“The term ‘eminent domain’ is said to have originated with Grotius, the seventeenth century legal scholar. Grotius believed that the state possessed the power to take or destroy property for the benefit of the social unit, but he believed that when the state so acted, it was obligated to compensate the injured property owner for his losses. Blackstone, too, believed that society had no general power to take the private property of landowners, except on the payment of a reasonable price. The just compensation clause of the fifth amendment to the Constitution was built upon this concept of a moral obligation to pay for governmental interference with private property…. No provision for the power of eminent domain appears in the federal Constitution. The Supreme Court, however, has said that the power of eminent domain is an incident of federal sovereignty and an ‘offspring of political necessity.’ The Court has also noted that the fifth amendment’s limitation on taking private property is a tacit recognition that the power to take private property exists.” John E. Nowak & Ronald D. Rotunda, Constitutional Law § 11.11, at 424–25 (4th ed. 1991) (quoting Bauman v.
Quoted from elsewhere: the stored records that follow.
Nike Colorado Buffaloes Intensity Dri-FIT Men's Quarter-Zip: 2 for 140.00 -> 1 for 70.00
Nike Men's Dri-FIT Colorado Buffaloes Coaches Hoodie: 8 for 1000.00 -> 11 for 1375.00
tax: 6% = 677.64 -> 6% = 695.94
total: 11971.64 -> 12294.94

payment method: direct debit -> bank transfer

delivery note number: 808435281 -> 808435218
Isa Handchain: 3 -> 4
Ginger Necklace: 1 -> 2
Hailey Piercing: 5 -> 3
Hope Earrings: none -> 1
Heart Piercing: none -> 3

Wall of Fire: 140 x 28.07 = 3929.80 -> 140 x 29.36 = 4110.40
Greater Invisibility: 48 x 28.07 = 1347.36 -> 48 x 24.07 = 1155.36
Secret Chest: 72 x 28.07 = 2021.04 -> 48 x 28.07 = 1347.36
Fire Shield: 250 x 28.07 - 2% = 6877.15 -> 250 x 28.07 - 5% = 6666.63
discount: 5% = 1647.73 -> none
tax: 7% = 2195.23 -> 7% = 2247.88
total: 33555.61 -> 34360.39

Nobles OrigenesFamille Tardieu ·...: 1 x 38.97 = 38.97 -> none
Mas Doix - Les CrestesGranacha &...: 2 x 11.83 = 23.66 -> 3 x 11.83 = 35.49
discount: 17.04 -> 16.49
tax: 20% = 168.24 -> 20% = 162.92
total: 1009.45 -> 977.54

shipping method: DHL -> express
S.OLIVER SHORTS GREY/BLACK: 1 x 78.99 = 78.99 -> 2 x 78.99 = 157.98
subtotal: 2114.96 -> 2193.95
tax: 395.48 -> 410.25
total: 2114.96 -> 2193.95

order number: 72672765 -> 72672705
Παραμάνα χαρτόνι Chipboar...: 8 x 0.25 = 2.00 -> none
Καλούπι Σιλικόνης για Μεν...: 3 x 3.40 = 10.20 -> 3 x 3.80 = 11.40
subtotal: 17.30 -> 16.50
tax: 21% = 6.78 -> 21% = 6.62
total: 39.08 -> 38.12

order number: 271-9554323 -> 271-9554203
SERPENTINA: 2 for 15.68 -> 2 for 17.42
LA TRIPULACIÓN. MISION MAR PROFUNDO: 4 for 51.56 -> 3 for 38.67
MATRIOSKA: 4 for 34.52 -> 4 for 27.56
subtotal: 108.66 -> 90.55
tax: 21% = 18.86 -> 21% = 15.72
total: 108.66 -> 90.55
Ross, 167 U.S. 548, 574, 17 S.Ct. 966, 976 (1897)).
eminent domain
eminent domain. The inherent power of a governmental entity to take privately owned property, esp. land, and convert it to public use, subject to reasonable compensation for the taking. — Also (rarely) termed compulsory purchase; (in Scots law) compulsory surrender. See CONDEMNATION(2); EXPROPRIATION; TAKING(2). [Cases: Eminent Domain 1, 69. C.J.S. Eminent Domain §§ 2–3, 71–72, 198–199.]